I’m Mocha, a 6 1/2-year-old 7th generation authentic Australian Labradoodle! I was adopted by Mark and Susan in January 2015 from Lewis Manor Labradoodles in Williamstown, New York. After a very long car ride, I arrived at my new home in Stow, Massachusetts during the first of many blizzards that winter. I was so small that my humans had to make luge runs for me to navigate my own backyard in the towering snow.
When the snow finally melted that spring, I discovered a brave, new, green world of all kinds of scents and sounds! That’s when I became a little too inquisitive and a bit mischievous. My humans tried to train me, but I usually got the best of them.
Boy was I full of energy. Mark and Susan usually took me out for 2 hour-long walks each day. I usually had more luck getting Mark out of the house and exploring conservation lands nearby. We became fast friends!
Here’s a perfect example about how I outsmarted Mark and Susan when I was young. My first day at the groomers, I was trying to comply but was not happy. I’m not a foo-foo type of guy, and going to the groomer is not exactly my thing. After returning from three hours at the groomer, I was so excited to be home, knowing I could finally go out, so Mark took me to the woods. It was hot, really hot, even in my new, much shorter fur coat. I spotted an oasis – a huge, irresistible mud hole! I went for it, plopping my freshly-groomed self into that cool, delightfully gloppy mud. Ahhh! Now that’s my kind of spa! Don’t I look handsome?
Last winter, I was far out in the woods with Susan when a flock of geese landed on thin ice on a frozen pond. I bolted after them. It had always been so much fun chasing geese, watching them flap their wings noisily to escape. I was really intimidating! But this time was different. I suddenly found myself up to my neck in freezing cold water, surrounded by cracking ice with no way out. Fortunately, Susan saw the tip of my head and panicked expression, and she came to my rescue. Close call there!
Here’s my “Mom,” Susan, who grooms me every day to make sure that those nasty ticks don’t get me.
I’m now much more mature, and this is me on the far left trying to set a good example to my canine cousins and extended human family. I love being the oldest and, obviously, the most mature one of the pack!
I’ve recently been experimenting with relaxation techniques, not that I haven’t been “chill” forever. My real expertise is as a world class snuggler. I can make myself right at home on someone’s lap for hours. I’m getting really good at meditating with Mark, who calls me an adorable meditation partner. And I love yoga! Susan is a pretzel when it comes to yoga, but I have only been able to perfect downward and upward-facing dog. Thanks to my perseverance, I now have my own mat. That makes me an official yogi!

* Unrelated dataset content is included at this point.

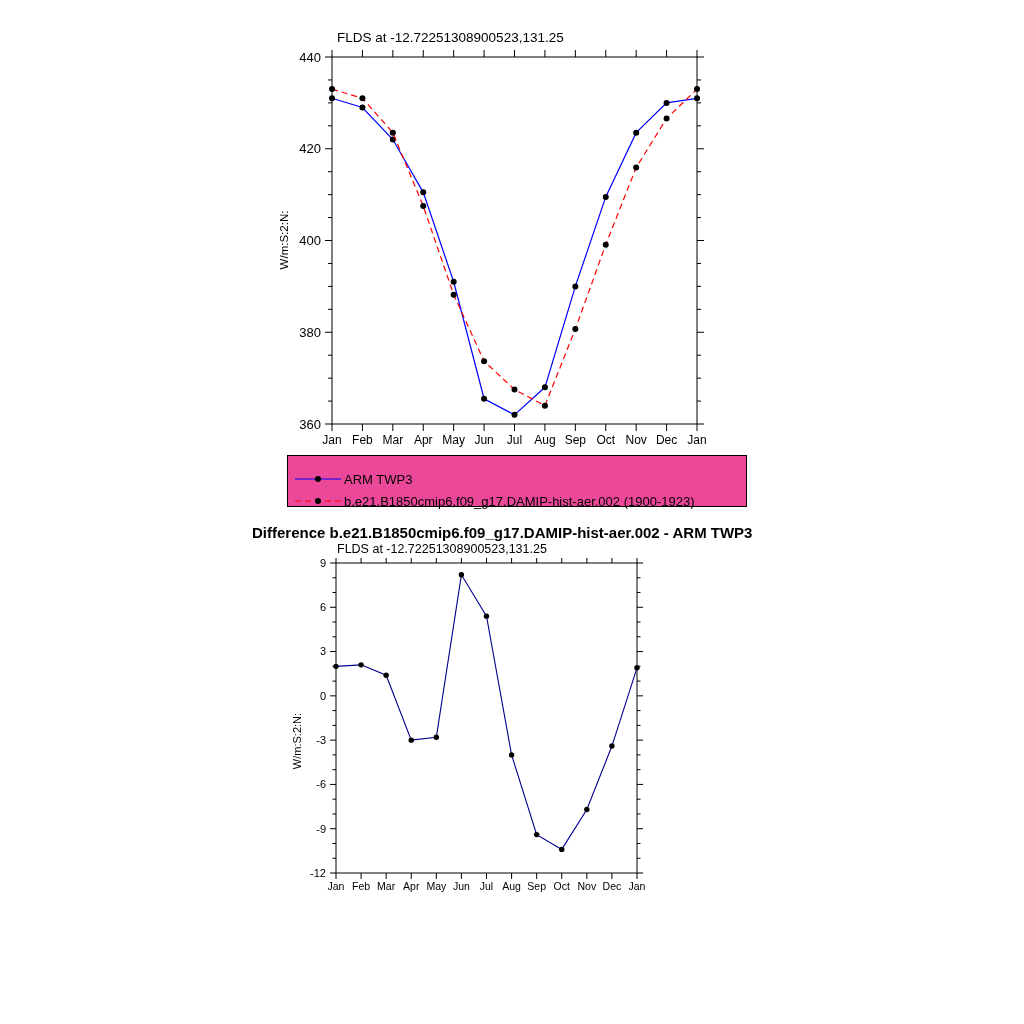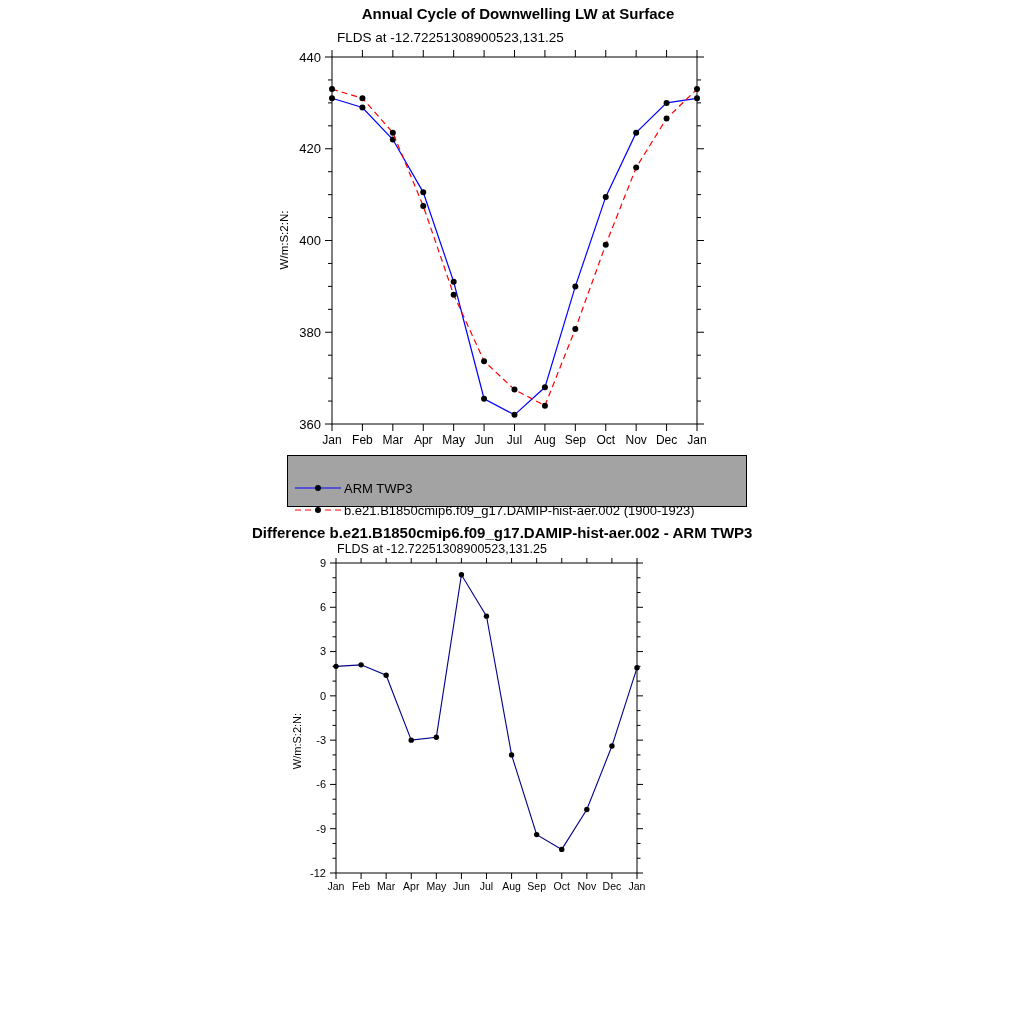"Annual Cycle of Downwelling LW" div.abs { html: <div>Annual Cycle of Downwelling LW at Surface</div> -> none }
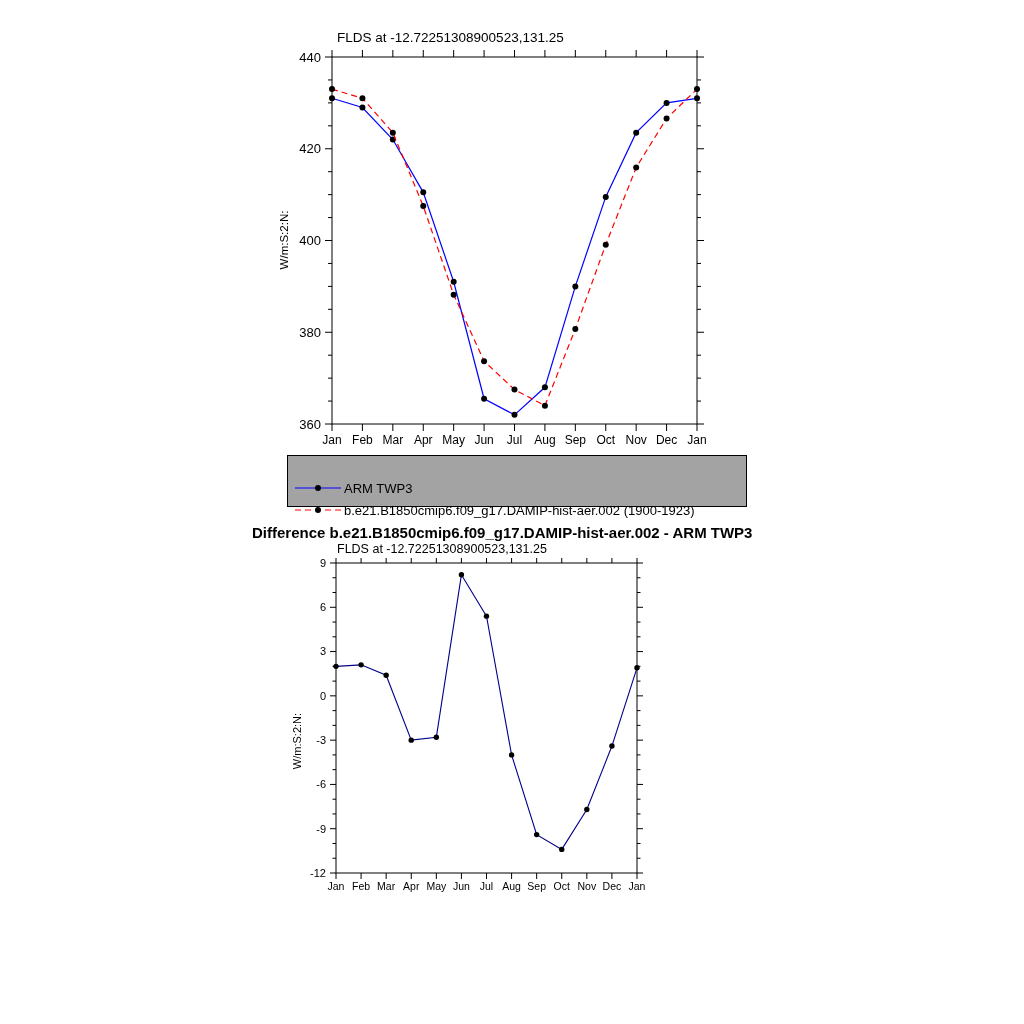"ARM TWP3" .legend { background: #a3a3a3 -> #ec4899; padding: 21px 6px -> 12px 6px }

When Mark first got neuropathy, and it hurt his legs, our walks went from 3-8 miles down and down and down. Eventually, we could no longer go more than a mile on a trail. Then nothing. Mark was sad that we couldn’t go out. Then a wheelchair arrived that he could take on roads and even back into the woods! One brush with that chair and I learned to keep my distance. I also realized that Mark needed me, so I stopped running away to chase deer and other animals.
Ever since Mark’s neuropathy has taken a turn for the worse, I spend most of my time right by his side. I am now a working dog when I am with Mark, and I love my new role.
When Mark came up with the idea of the Roll/Stroll, he realized that I wasn’t in top shape, so we went into training. We go all over, sometimes as much as 10 miles a day! I love all of the new smells. I have even learned to walk off leash and stay right by his side, sitting of course, if a car comes our way.
You can now find us meandering the back roads around Stow nearly every day, training for our Roll/Stroll. If you see us rolling and strolling around, don’t be shy I’m always up for a pat and a snuggle!